I had a salient and useful essay planned for today (in fact, I’ve been trying to get to it for weeks), but a few more random thoughts imposed upon me and you’re stuck with the following drivel. Deal with it.

It just now occurred to me that I am a cell phone owner, like many of the other boobs reviled in our society. That thought struck me (literally – it drew blood) this morning when I was trying to get to my cubicle but found myself stuck behind a cyborg trying to juggle his lunch pail, his cute little office suitcase on wheels, and a clipboard bleeding paper while trying to call somebody on a cell phone with a wired headset. Like all such morons, he was too busy operating his phone to notice he was being a nuisance. He began his loud conversation with “Hi, this is Bubba Bo Bob Boober. I’m on my way to my desk, so I’ll be switching phones in just a minute.” Okay, the name is fake, but the rest is real. It must have been a critical minute the guy didn’t want to waste on something silly, like efficiently walking to his office (I’m assuming he was management) and starting the conversation there without the need to switch phones.
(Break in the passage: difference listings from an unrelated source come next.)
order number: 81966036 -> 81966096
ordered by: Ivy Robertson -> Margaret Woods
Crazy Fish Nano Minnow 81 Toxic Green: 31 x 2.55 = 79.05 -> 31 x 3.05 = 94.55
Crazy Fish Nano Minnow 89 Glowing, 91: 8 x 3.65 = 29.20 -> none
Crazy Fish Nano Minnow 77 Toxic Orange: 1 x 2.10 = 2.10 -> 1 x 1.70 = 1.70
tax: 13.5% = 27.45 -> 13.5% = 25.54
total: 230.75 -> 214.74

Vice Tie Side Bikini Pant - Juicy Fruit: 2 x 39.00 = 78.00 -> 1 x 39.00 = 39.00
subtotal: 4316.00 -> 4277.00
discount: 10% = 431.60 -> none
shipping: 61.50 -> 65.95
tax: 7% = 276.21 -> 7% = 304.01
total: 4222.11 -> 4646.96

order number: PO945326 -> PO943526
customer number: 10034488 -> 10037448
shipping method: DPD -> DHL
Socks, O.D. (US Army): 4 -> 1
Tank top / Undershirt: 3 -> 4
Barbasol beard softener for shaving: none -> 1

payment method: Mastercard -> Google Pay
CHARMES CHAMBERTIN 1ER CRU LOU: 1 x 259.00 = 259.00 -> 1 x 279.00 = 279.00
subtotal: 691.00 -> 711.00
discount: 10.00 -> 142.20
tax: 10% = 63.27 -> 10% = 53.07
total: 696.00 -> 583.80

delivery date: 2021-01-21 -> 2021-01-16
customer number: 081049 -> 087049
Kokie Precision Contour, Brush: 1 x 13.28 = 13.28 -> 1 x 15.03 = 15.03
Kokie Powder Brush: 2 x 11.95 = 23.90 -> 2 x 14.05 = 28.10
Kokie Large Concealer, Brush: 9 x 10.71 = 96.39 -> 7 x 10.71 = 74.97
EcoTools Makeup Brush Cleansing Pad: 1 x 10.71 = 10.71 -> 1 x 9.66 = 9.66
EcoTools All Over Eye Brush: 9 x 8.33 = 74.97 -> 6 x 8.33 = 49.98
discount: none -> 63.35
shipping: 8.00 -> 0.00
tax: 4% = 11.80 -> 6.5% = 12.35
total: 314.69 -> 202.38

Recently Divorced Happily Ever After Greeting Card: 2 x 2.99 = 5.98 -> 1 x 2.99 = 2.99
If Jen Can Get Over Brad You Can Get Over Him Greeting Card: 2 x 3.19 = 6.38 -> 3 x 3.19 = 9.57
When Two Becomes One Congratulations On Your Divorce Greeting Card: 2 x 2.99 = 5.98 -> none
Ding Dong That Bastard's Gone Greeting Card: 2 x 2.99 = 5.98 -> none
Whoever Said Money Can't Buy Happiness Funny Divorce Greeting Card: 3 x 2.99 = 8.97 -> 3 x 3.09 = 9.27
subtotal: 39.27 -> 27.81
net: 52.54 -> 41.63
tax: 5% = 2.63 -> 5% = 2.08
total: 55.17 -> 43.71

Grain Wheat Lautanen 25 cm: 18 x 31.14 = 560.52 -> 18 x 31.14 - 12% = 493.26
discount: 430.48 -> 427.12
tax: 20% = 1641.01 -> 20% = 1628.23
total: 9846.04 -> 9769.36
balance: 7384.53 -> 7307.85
And you know those assclowns who are proud owners of the tiniest wireless headset money can buy, basically a device the size of a Tic-Tac inserted in their ear, who like to look at you while beginning secret phone conversations? The guys who look you in the eye and say “Hi, how are you doing?” and then get irritated when you respond because you interrupted them? I hereby promise never to be that guy. Please kill me if it ever happens, because the Grant you know and love and fear and want to have sex with will already be gone.

After all the comments yesterday assuring me that cell phone spamming doesn’t really exist, I got my first automated telemarketer yesterday afternoon, less than twenty-four hours after activation. In my voicemail, a computer told me to dial a certain number and give them a passcode to take advantage of their wonderful offer. They didn’t bother to say who they were or explain the nature of their wonderful offer beyond a half-second introduction that sounded like “Grzzrlr”. This could be the planet of Robotron III calling to hail me as their Satanic Overlord, but since they prefer e-mail I kinda doubt it. I added my new number to the Do Not Call registry. For those of you who think President Jebus W. Bush is completely useless, allow me to remind you of his successful war on telemarketers. Thanks to his efforts, many of them lost their jobs and are hopefully now dead, or at least covered in boils.

Fortunately, my new e-mail hasn’t had the same problem. It was nearly twenty-seven hours before I received my first bit of spam. Go, Charter. Speaking of e-mail, it occurred to me that I should feel sad at the passing of my old e-mail address. It was the first e-mail addy I ever had, from when I first signed up for Internet access with BS many years ago, before reasonably priced broadband, before 56k modems even. But even though it is the passing of an era, I can’t shed a tear. I can only pass along the lesson learned when I first created the ID, which is: never use an underscore ( _ ). When I wrote my address on paper and gave it to somebody, I invariably had to endure this conversation:
Them: Is that a hyphen?
Me: No, it’s an underscore.
T: A what?
M: An underline.
T: E-mail addresses are automatically underlined.
M: No, it’s a line at the bottom of the row between the two letters. It’s not underlining the passage, it’s a physical character. Press shift and hit the hyphen key.
T: You said it wasn’t a hyphen.
M: DIE, discombobulating representative of moron Corporate America!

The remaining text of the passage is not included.